- Court: United States Court of Appeals for the Seventh Circuit
- Full case name: Ray Webster v. New Lenox School District No. 122, et al
- Argued: February 27 1990
- Decided: November 6 1990
- Citations: 917 F.2d 1004 (7th Cir. 1990) 63 Ed. Law Rep. 749

Case history
- Prior history: 88-C-2328 (N.D. Ill.)

Court membership
- Judges sitting: Joel Martin Flaum, Frank H. Easterbrook, Kenneth Francis Ripple

Case opinions
- Majority: Ripple, joined by a unanimous court

Laws applied
- First Amendment

= Webster v. New Lenox School District =

Court case in Illinois

Webster v. New Lenox School District, 917 F.2d 1004 (7th Cir. 1990) was a court case in Illinois, in which a social studies teacher Ray Webster sued the New Lenox School District 122 in New Lenox, Illinois, which he accused of violating his First Amendment right to free speech for stopping him from teaching "creation science" in class. The court found however that the school district had a right to restrict Webster to teaching the specified curriculum, and that in any case the teaching of "creation science" was illegal, having been ruled to violate the Establishment Clause in the U.S. Supreme Court decision in Edwards v. Aguillard, 482 U.S. 578 (1987).

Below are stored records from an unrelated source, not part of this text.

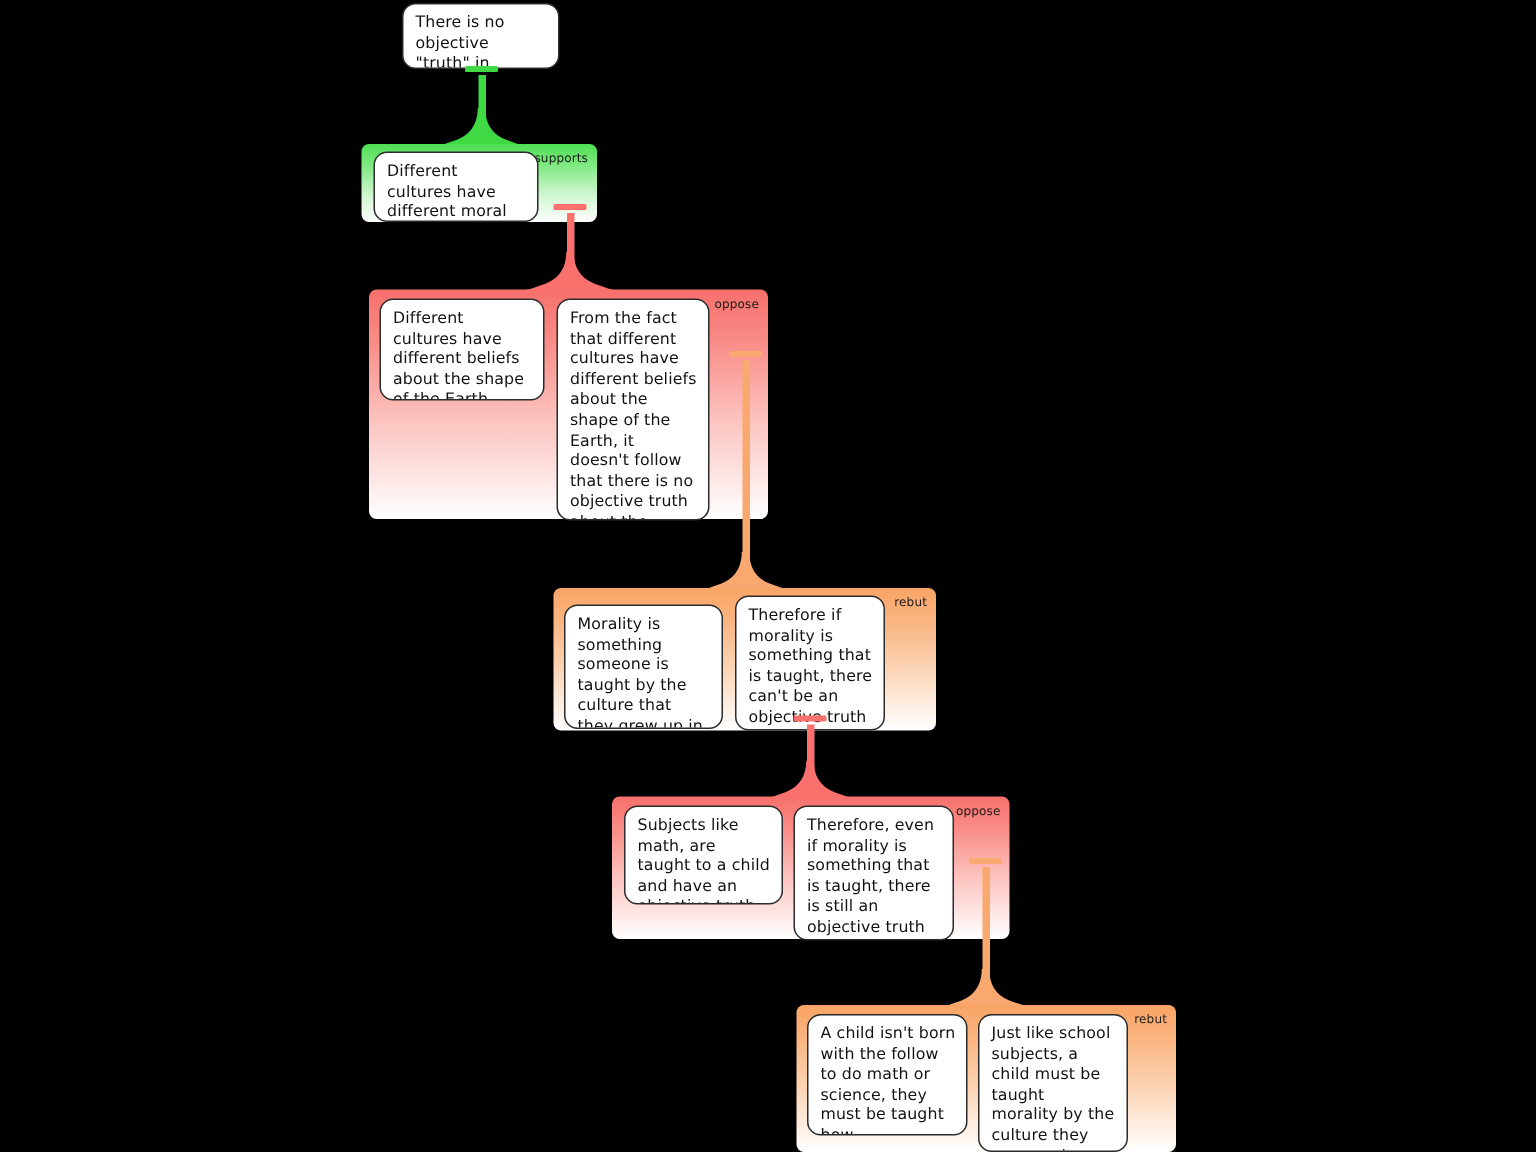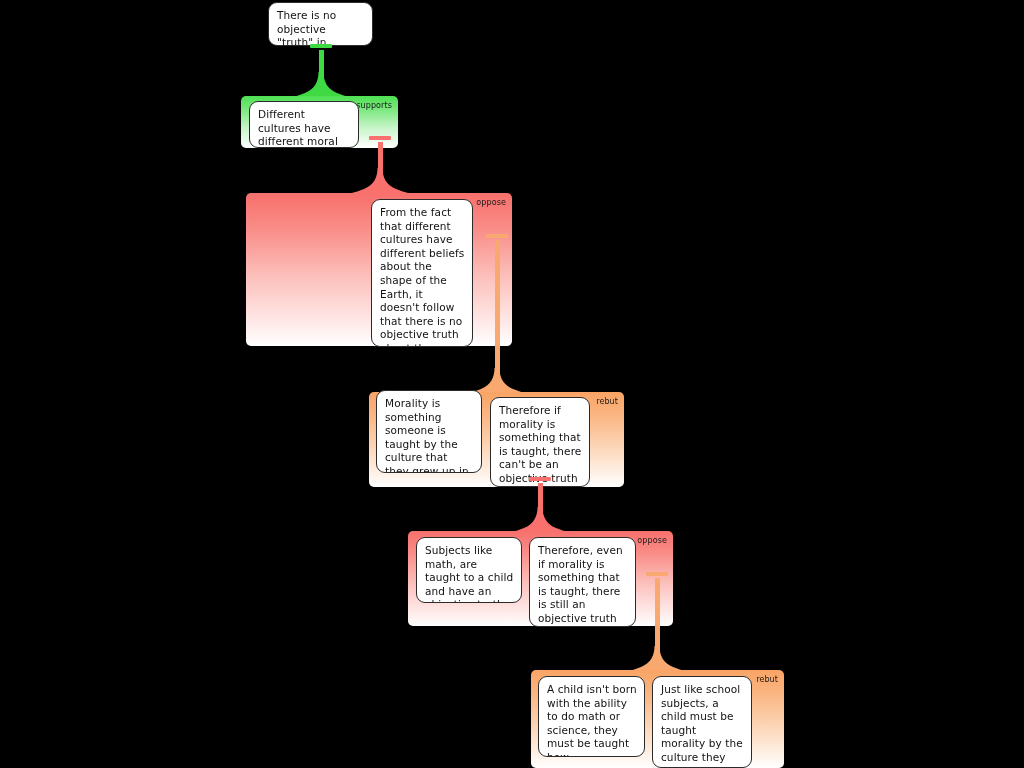--- a/index.html
+++ b/index.html
@@ -107,36 +107,37 @@
     <div class="foot">
       <svg viewBox="0 0 64 26" preserveAspectRatio="none">
         <path d="M29.5 0 H34.5 C34.5 9 38 17 48 21 C56 24 60 25 64 26 H0 C4 25 8 24 16 21 C26 17 29.5 9 29.5 0 Z"></path>
       </svg>
     </div>
   </div>
 
   <div class="block red" style="left:246px;top:193px;width:266px;height:153px;">
     <div class="block-label" style="right:6px;">oppose</div>
   </div>
+  <div class="card" style="left:253px;top:199px;width:110px;height:68px;">Different cultures have different beliefs about the shape of the Earth</div>
   <div class="card" style="left:371px;top:199px;width:102px;height:148px;">From the fact that different cultures have different beliefs about the shape of the Earth, it doesn't follow that there is no objective truth about the shape of the Earth</div>
 
   <div class="conn orange" style="left:475px;top:234px;width:44px;height:160px;">
     <div class="cap"></div>
     <div class="stem"></div>
     <div class="foot">
       <svg viewBox="0 0 64 26" preserveAspectRatio="none">
         <path d="M29.5 0 H34.5 C34.5 9 38 17 48 21 C56 24 60 25 64 26 H0 C4 25 8 24 16 21 C26 17 29.5 9 29.5 0 Z"></path>
       </svg>
     </div>
   </div>
 
   <div class="block orange" style="left:369px;top:392px;width:255px;height:95px;">
     <div class="block-label" style="right:6px;">rebut</div>
   </div>
-  <div class="card" style="left:376px;top:390px;width:106px;height:83px;">Morality is something someone is taught by the culture that they grew up in</div>
+  <div class="card" style="left:376px;top:403px;width:106px;height:83px;">Morality is something someone is taught by the culture that they grew up in</div>
   <div class="card" style="left:490px;top:397px;width:100px;height:90px;">Therefore if morality is something that is taught, there can't be an objective truth to it.</div>
 
   <div class="conn red" style="left:518px;top:477px;width:44px;height:56px;">
     <div class="cap"></div>
     <div class="stem"></div>
     <div class="foot">
       <svg viewBox="0 0 64 26" preserveAspectRatio="none">
         <path d="M29.5 0 H34.5 C34.5 9 38 17 48 21 C56 24 60 25 64 26 H0 C4 25 8 24 16 21 C26 17 29.5 9 29.5 0 Z"></path>
       </svg>
     </div>
@@ -154,16 +155,16 @@
     <div class="foot">
       <svg viewBox="0 0 64 26" preserveAspectRatio="none">
         <path d="M29.5 0 H34.5 C34.5 9 38 17 48 21 C56 24 60 25 64 26 H0 C4 25 8 24 16 21 C26 17 29.5 9 29.5 0 Z"></path>
       </svg>
     </div>
   </div>
 
   <div class="block orange" style="left:531px;top:670px;width:253px;height:98px;">
     <div class="block-label" style="right:6px;">rebut</div>
   </div>
-  <div class="card" style="left:538px;top:676px;width:107px;height:81px;">A child isn't born with the ability to do math or science, they must be taught how.</div>
+  <div class="card" style="left:538px;top:676px;width:107px;height:81px;">A child isn't born with the follow to do math or science, they must be taught how.</div>
   <div class="card" style="left:652px;top:676px;width:100px;height:92px;">Just like school subjects, a child must be taught morality by the culture they grew up in</div>
 
 </div>
 
 </body></html>

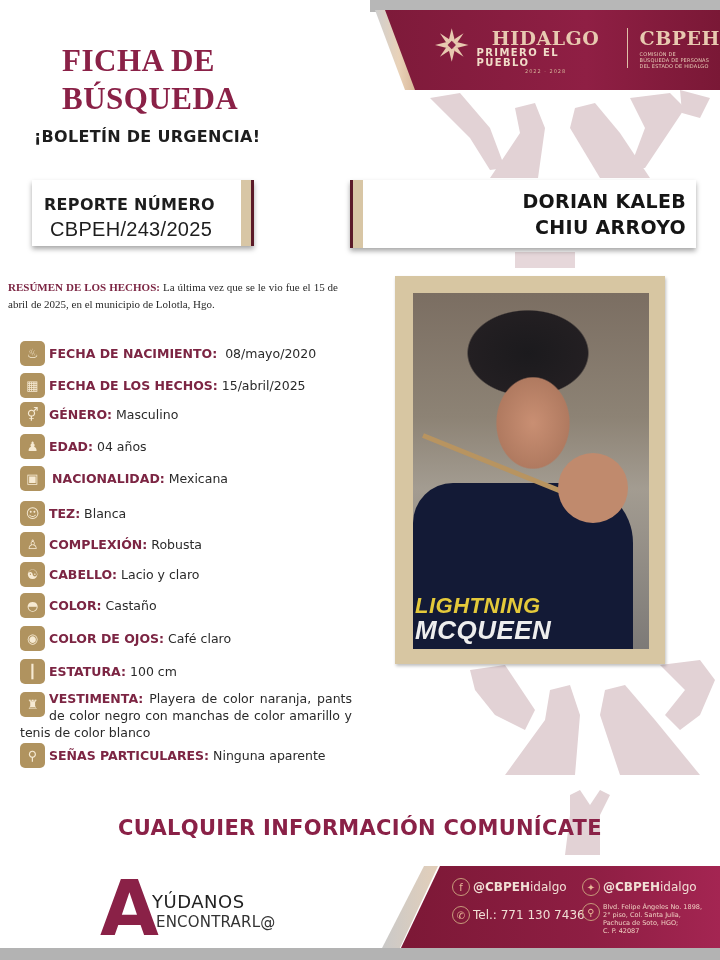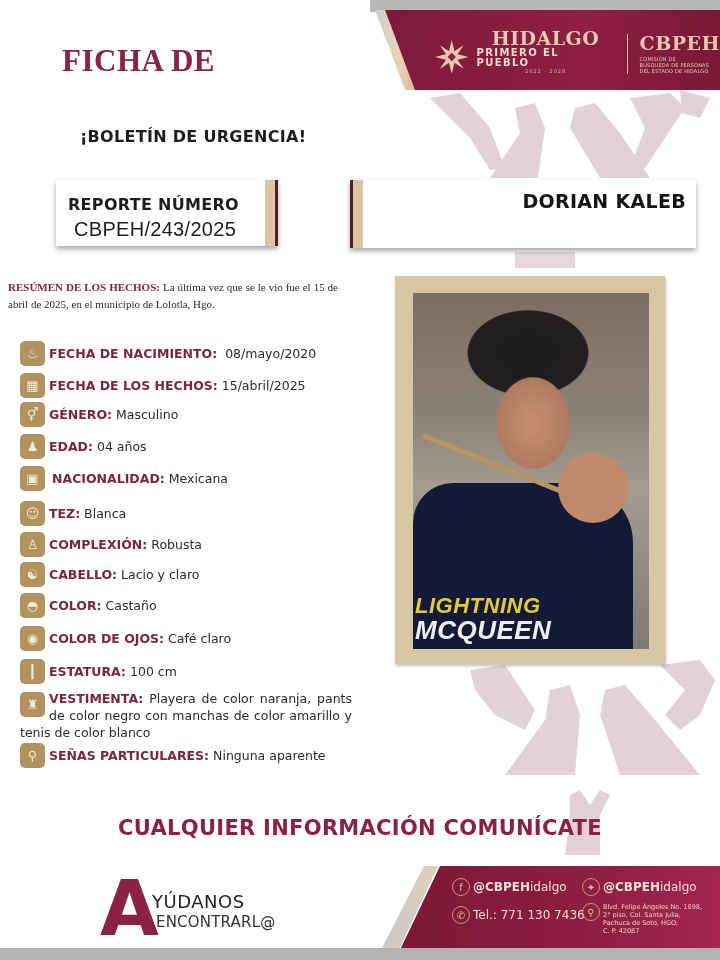--- a/index.html
+++ b/index.html
@@ -14,42 +14,42 @@
   .banner {
     position: absolute; left: 385px; top: 10px; width: 335px; height: 80px;
     background: linear-gradient(90deg, #7e1a3a 0%, #8f1f44 60%, #7a1836 100%);
     clip-path: polygon(0 0, 100% 0, 100% 100%, 30px 100%);
   }
   .banner-edge {
     position: absolute; left: 375px; top: 10px; width: 40px; height: 80px;
     background: linear-gradient(90deg, #cfcfcf 0%, #e9d2b8 60%, #d9b89a 100%);
     clip-path: polygon(0 0, 14px 0, 44px 100%, 30px 100%);
   }
-  .logo-wrap { position: absolute; left: 435px; top: 28px; display: flex; align-items: flex-end; gap: 8px; }
+  .logo-wrap { position: absolute; left: 435px; top: 28px; display: flex; align-items: flex-start; gap: 8px; }
   .logo-star { width: 34px; height: 34px; }
   .logo-text { display: flex; flex-direction: column; align-items: center; }
   .logo-hidalgo { font-family: "DejaVu Serif", serif; font-weight: bold; font-size: 19px; color: #e8c9b0; letter-spacing: 0.5px; line-height: 20px; }
   .logo-sub { font-size: 10px; font-weight: bold; color: #f1dcc8; letter-spacing: 1.4px; line-height: 10px; }
   .logo-years { font-size: 5px; color: #d6b59a; letter-spacing: 1px; }
   .logo-sep { width: 1px; height: 40px; background: #e0c1a8; margin: 0 4px; }
   .cbpeh { display: flex; flex-direction: column; }
   .cbpeh-title { font-family: "DejaVu Serif", serif; font-weight: bold; font-size: 19px; color: #e8c9b0; line-height: 20px; letter-spacing: 0.5px; }
   .cbpeh-desc { font-size: 5px; color: #e8cdb7; line-height: 6px; letter-spacing: 0.2px; white-space: pre-line; margin-top: 3px; }
 
   
   .title-main { position: absolute; left: 62px; top: 42px; font-family: Liberation Serif, serif; font-weight: bold; font-size: 31px; line-height: 38px; color: #8a2147; letter-spacing: 0.5px; }
   .title-main span { display: block; }
-  .title-sub { position: absolute; left: 34px; top: 127px; font-weight: bold; font-size: 16px; color: #1d1d1d; letter-spacing: 0.3px; margin-left: 46px; }
+  .title-sub { position: absolute; left: 34px; top: 127px; font-weight: bold; font-size: 16px; color: #1d1d1d; letter-spacing: 0.3px; }
 
   
   .box {
     position: absolute; background: #fff;
     box-shadow: 0 3px 5px rgba(0,0,0,0.35);
   }
-  .report-box { left: 32px; top: 180px; width: 222px; height: 66px; margin-left: 24px; }
+  .report-box { left: 32px; top: 180px; width: 222px; height: 66px; }
   .report-box::after { content: ""; position: absolute; right: 0; top: 0; width: 10px; height: 100%; background: #d8c6a5; border-right: 3px solid #5b1a28; }
   .report-label { position: absolute; left: 12px; top: 15px; font-weight: bold; font-size: 16px; color: #1d1d1d; letter-spacing: 0.3px; }
   .report-number { position: absolute; left: 18px; top: 38px; font-family: "Liberation Sans", sans-serif; font-size: 20px; color: #1d1d1d; letter-spacing: 0.3px; }
 
   .name-box { left: 350px; top: 180px; width: 346px; height: 68px; }
   .name-box::before { content: ""; position: absolute; left: 0; top: 0; width: 10px; height: 100%; background: #d8c6a5; border-left: 3px solid #5b1a28; }
   .name-text { position: absolute; left: 10px; right: 10px; top: 8px; text-align: right; font-weight: bold; font-size: 19px; line-height: 26px; color: #151515; letter-spacing: 0.3px; }
   .name-text span { display: block; }
 
   
@@ -158,31 +158,33 @@
   <div class="cbpeh">
     <div class="cbpeh-title">CBPEH</div>
     <div class="cbpeh-desc">COMISIÓN DE
 BÚSQUEDA DE PERSONAS
 DEL ESTADO DE HIDALGO</div>
   </div>
 </div>
 
 <div class="title-main">
   <span>FICHA DE</span>
+  <span>BÚSQUEDA</span>
 </div>
 <div class="title-sub">¡BOLETÍN DE URGENCIA!</div>
 
 <div class="box report-box">
   <div class="report-label">REPORTE NÚMERO</div>
   <div class="report-number">CBPEH/243/2025</div>
 </div>
 
 <div class="box name-box">
   <div class="name-text">
     <span>DORIAN KALEB</span>
+    <span>CHIU ARROYO</span>
   </div>
 </div>
 
 <div class="summary">
   <span class="label">RESÚMEN DE LOS HECHOS:</span><span> La última vez que se le vio fue el 15 de abril de 2025, en el municipio de Lolotla, Hgo.</span>
 </div>
 
 <div class="detail" style="top:341px;">
   <span class="icon">♨</span>
   <span class="label">FECHA DE NACIMIENTO:</span>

The case hinged on the school district's "pedagogical interest in establishing the curriculum and legitimate concern with possible establishment clause violations".

Webster appealed and the United States Court of Appeals for the Seventh Circuit affirmed the District Court's original decision deciding "teaching creation science for any reason was a form of religious advocacy."